» Goal of the exercise: For the entries below, the result should be an exact transcription of the lines from the one with "text: 18 ->" up to and including the one with "text: 102901211911431 ->", and only those.

*** Exercise data Section Begins ***

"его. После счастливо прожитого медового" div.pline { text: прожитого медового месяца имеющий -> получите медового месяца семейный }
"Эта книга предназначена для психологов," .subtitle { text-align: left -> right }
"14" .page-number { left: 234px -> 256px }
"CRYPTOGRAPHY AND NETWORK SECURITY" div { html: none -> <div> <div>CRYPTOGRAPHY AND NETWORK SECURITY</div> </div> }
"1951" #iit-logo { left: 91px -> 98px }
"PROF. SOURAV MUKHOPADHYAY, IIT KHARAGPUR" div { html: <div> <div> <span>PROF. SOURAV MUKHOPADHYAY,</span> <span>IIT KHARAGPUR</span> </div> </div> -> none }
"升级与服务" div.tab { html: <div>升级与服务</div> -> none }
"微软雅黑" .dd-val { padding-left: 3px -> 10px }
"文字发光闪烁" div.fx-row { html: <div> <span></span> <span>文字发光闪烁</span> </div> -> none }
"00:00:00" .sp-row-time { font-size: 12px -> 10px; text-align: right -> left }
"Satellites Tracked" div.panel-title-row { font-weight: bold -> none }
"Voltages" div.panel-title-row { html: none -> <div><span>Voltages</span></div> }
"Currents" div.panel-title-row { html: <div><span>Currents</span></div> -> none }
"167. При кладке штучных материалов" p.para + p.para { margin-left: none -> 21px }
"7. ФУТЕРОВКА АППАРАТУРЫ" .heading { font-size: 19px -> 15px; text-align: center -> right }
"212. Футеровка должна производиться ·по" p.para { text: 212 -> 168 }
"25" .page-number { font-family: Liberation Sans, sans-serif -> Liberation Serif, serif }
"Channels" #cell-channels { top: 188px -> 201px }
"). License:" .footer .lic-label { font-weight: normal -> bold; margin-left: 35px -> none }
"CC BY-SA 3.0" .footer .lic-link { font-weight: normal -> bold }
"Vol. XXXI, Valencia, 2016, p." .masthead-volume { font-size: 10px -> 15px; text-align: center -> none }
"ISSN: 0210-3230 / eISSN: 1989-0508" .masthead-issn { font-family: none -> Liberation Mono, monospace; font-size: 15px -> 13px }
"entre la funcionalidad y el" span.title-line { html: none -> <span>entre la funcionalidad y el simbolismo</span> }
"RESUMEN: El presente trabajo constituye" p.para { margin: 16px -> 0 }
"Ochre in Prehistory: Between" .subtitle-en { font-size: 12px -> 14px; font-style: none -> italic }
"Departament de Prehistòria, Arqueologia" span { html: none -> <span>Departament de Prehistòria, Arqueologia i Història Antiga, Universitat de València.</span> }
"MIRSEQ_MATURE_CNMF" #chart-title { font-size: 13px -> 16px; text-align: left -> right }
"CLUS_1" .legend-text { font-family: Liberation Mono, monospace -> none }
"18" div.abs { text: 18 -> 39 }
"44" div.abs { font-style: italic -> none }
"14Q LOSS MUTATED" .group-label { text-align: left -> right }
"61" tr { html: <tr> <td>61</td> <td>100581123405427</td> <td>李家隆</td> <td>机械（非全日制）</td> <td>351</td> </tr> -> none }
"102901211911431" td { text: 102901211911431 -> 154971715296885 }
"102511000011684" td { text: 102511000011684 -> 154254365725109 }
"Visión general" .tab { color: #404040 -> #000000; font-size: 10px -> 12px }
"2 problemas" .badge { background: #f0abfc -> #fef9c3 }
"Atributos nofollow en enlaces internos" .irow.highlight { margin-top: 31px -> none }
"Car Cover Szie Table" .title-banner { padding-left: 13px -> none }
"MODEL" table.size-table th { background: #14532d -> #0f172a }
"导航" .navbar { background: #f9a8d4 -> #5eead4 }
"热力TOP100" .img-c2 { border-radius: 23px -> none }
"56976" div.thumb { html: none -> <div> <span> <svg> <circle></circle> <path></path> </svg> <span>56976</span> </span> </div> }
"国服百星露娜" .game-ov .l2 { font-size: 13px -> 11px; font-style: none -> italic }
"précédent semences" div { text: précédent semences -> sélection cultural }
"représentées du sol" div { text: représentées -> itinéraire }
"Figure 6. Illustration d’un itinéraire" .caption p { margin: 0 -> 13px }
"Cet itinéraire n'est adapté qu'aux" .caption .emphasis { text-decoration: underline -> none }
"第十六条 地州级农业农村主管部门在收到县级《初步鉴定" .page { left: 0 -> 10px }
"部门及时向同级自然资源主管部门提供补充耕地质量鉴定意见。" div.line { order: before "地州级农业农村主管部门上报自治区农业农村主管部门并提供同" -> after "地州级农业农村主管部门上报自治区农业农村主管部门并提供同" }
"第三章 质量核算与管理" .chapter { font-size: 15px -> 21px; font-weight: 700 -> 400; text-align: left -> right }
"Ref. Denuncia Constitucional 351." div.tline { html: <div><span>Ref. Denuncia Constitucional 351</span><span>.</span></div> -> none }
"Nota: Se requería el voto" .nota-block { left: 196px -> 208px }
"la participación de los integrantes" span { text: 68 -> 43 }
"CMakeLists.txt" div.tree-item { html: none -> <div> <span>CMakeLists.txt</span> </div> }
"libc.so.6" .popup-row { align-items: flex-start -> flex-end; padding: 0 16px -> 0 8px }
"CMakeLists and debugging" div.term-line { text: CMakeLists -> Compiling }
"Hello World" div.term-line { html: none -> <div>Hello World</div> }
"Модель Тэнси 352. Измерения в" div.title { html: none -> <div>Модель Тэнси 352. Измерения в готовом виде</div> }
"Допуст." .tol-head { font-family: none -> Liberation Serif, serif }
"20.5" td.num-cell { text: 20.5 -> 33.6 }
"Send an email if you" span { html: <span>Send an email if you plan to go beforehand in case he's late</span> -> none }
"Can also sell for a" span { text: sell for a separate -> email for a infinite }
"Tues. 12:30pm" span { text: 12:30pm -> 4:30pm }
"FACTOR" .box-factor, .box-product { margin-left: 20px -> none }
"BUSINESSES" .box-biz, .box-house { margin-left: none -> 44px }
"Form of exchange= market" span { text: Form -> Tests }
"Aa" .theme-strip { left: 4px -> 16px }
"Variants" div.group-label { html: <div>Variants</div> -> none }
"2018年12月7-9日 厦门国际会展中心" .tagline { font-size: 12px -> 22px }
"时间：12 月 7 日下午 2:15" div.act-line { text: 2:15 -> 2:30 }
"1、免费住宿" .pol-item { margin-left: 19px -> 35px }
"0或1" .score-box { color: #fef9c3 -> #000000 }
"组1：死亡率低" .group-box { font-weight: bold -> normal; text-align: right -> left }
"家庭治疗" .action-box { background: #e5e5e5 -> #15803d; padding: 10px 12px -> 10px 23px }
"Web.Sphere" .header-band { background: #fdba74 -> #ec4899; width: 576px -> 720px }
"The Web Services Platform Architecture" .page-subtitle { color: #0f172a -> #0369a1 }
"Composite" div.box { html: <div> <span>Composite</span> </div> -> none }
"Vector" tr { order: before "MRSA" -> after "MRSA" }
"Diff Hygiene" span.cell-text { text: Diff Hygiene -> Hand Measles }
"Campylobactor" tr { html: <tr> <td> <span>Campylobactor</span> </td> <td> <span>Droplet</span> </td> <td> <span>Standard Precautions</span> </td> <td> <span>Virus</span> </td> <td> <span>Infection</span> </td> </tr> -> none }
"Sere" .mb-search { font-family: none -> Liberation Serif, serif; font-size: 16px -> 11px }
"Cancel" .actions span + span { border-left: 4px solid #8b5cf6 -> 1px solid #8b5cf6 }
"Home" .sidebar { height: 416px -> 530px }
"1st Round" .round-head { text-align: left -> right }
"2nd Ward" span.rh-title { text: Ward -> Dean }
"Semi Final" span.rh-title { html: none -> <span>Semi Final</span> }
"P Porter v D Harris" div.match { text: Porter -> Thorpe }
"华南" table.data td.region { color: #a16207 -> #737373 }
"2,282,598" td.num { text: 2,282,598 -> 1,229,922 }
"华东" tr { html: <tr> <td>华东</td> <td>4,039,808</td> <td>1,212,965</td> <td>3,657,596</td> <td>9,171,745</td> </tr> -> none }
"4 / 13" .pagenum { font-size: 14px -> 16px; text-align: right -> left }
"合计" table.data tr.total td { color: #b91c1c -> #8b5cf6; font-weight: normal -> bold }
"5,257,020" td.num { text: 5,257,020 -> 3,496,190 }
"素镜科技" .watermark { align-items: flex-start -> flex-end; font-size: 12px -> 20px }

*** Exercise data Section Ends ***

» Response for this exercise:
"18" div.abs { text: 18 -> 39 }
"44" div.abs { font-style: italic -> none }
"14Q LOSS MUTATED" .group-label { text-align: left -> right }
"61" tr { html: <tr> <td>61</td> <td>100581123405427</td> <td>李家隆</td> <td>机械（非全日制）</td> <td>351</td> </tr> -> none }
"102901211911431" td { text: 102901211911431 -> 154971715296885 }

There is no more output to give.